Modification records
BEGIN
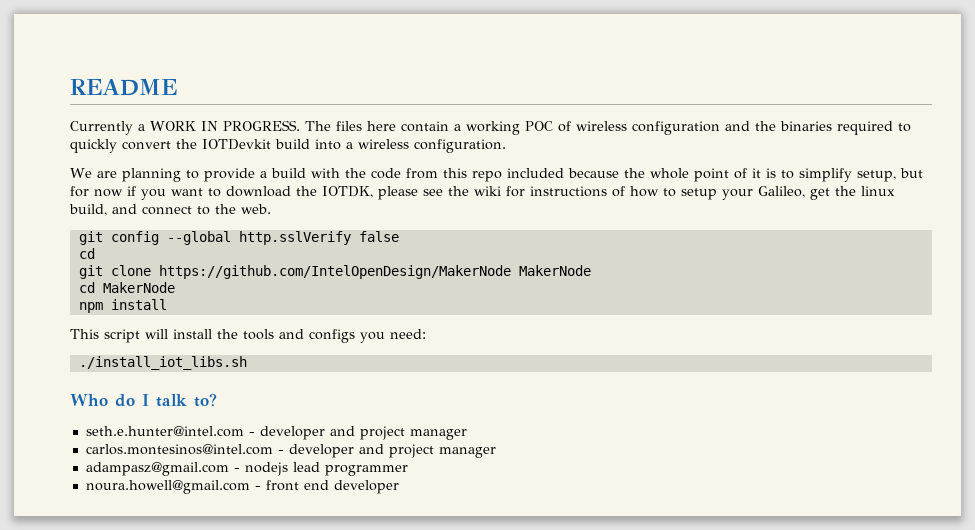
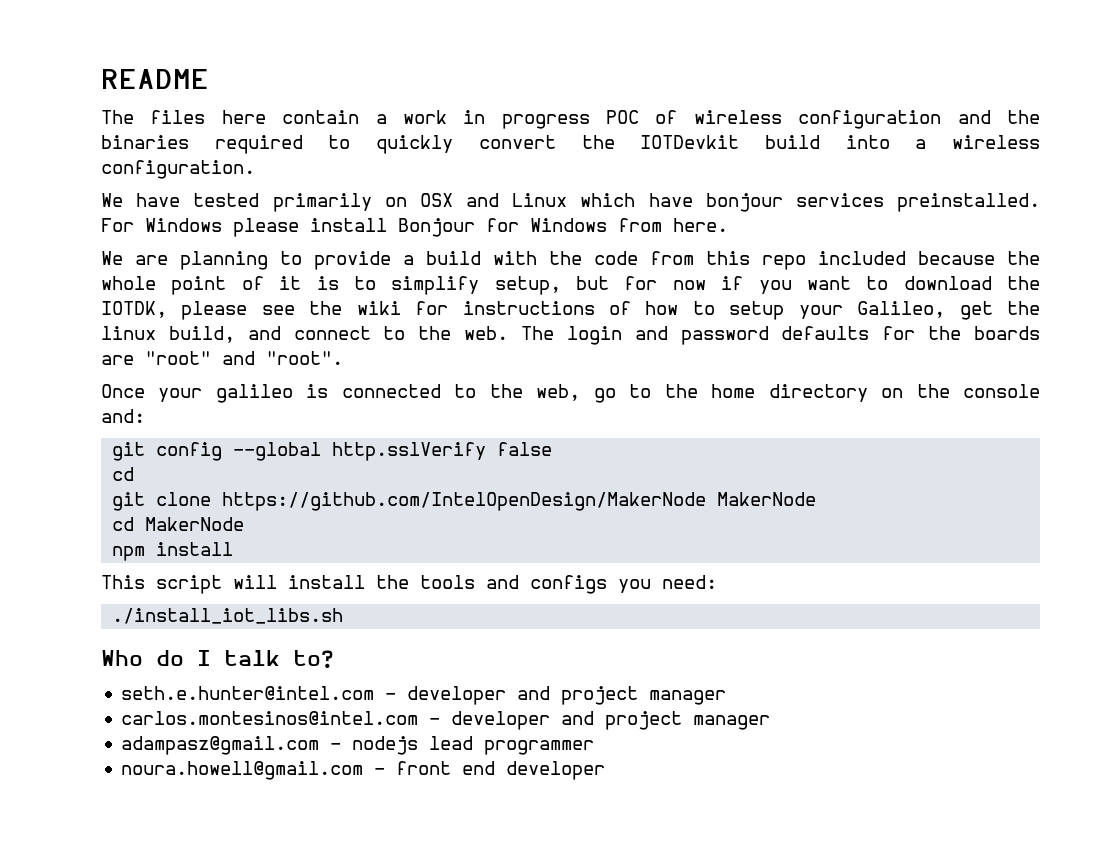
- Currently a WORK IN PROGRESS. The files here contain a working POC of wireless configuration and the binaries required to quickly convert the IOTDevkit build into a wireless configuration.
+ The files here contain a work in progress POC of wireless configuration and the binaries required to quickly convert the IOTDevkit build into a wireless configuration.
+ We have tested primarily on OSX and Linux which have bonjour services preinstalled. For Windows please install Bonjour for Windows from here.
+ The login and password defaults for the boards are "root" and "root".
+ Once your galileo is connected to the web, go to the home directory on the console and:

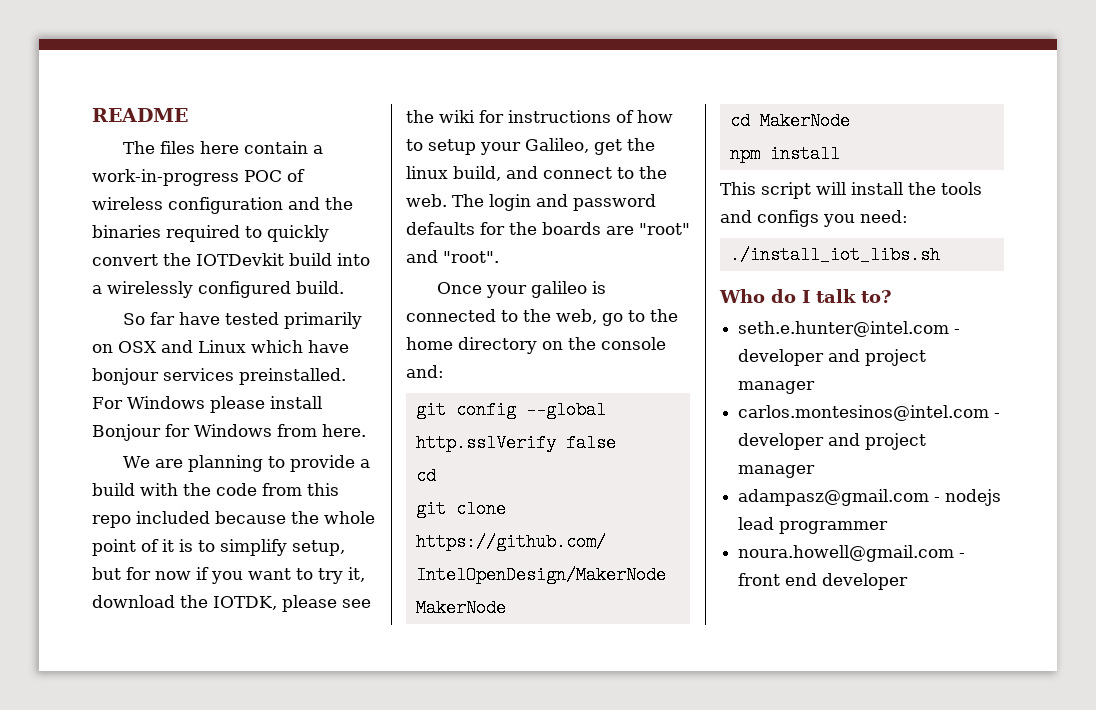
- The files here contain a work in progress POC of wireless configuration and the binaries required to quickly convert the IOTDevkit build into a wireless configuration.
- We have tested primarily on OSX and Linux which have bonjour services preinstalled.
+ The files here contain a work-in-progress POC of wireless configuration and the binaries required to quickly convert the IOTDevkit build into a wirelessly configured build.
+ So far have tested primarily on OSX and Linux which have bonjour services preinstalled.
- We are planning to provide a build with the code from this repo included because the whole point of it is to simplify setup, but for now if you want to download the IOTDK, please see the wiki for instructions of how to setup your Galileo, get the linux build, and connect to the web.
+ We are planning to provide a build with the code from this repo included because the whole point of it is to simplify setup, but for now if you want to try it, download the IOTDK, please see the wiki for instructions of how to setup your Galileo, get the linux build, and connect to the web.

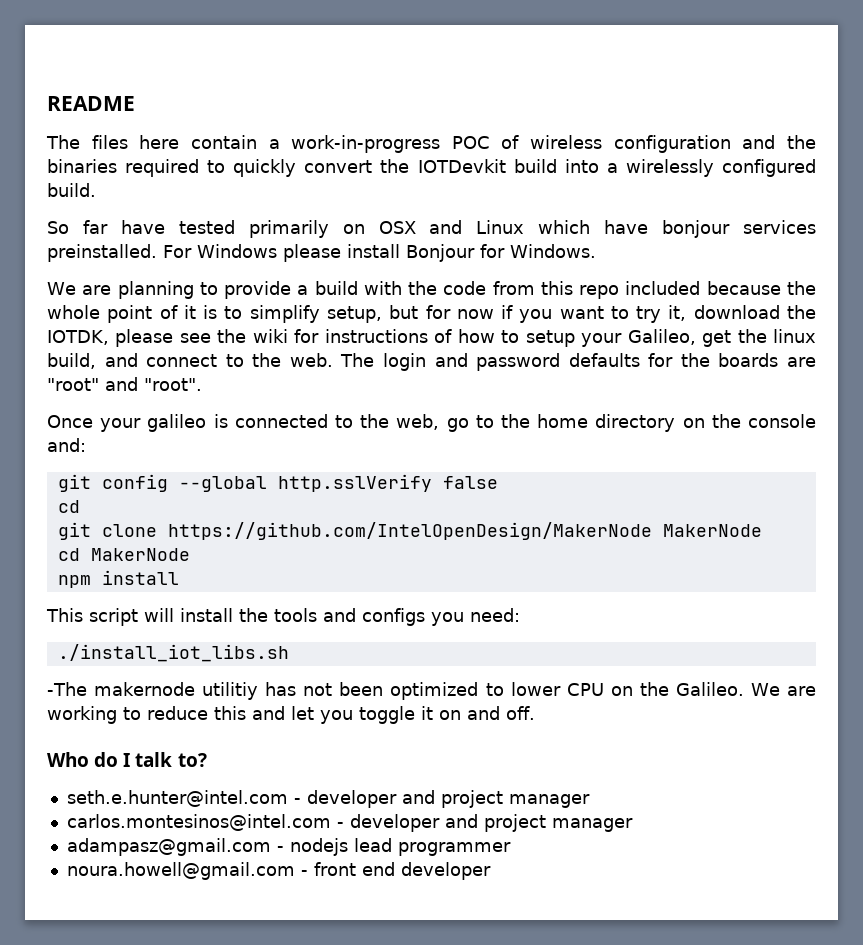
- For Windows please install Bonjour for Windows from here.
+ For Windows please install Bonjour for Windows.
+ -The makernode utilitiy has not been optimized to lower CPU on the Galileo. We are working to reduce this and let you toggle it on and off.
END
» WORK ITEM:
Would you print all the entries again exactly, minus any pictures?

» YOUR SOLUTION:
- Currently a WORK IN PROGRESS. The files here contain a working POC of wireless configuration and the binaries required to quickly convert the IOTDevkit build into a wireless configuration.
+ The files here contain a work in progress POC of wireless configuration and the binaries required to quickly convert the IOTDevkit build into a wireless configuration.
+ We have tested primarily on OSX and Linux which have bonjour services preinstalled. For Windows please install Bonjour for Windows from here.
+ The login and password defaults for the boards are "root" and "root".
+ Once your galileo is connected to the web, go to the home directory on the console and:

- The files here contain a work in progress POC of wireless configuration and the binaries required to quickly convert the IOTDevkit build into a wireless configuration.
- We have tested primarily on OSX and Linux which have bonjour services preinstalled.
+ The files here contain a work-in-progress POC of wireless configuration and the binaries required to quickly convert the IOTDevkit build into a wirelessly configured build.
+ So far have tested primarily on OSX and Linux which have bonjour services preinstalled.
- We are planning to provide a build with the code from this repo included because the whole point of it is to simplify setup, but for now if you want to download the IOTDK, please see the wiki for instructions of how to setup your Galileo, get the linux build, and connect to the web.
+ We are planning to provide a build with the code from this repo included because the whole point of it is to simplify setup, but for now if you want to try it, download the IOTDK, please see the wiki for instructions of how to setup your Galileo, get the linux build, and connect to the web.

- For Windows please install Bonjour for Windows from here.
+ For Windows please install Bonjour for Windows.
+ -The makernode utilitiy has not been optimized to lower CPU on the Galileo. We are working to reduce this and let you toggle it on and off.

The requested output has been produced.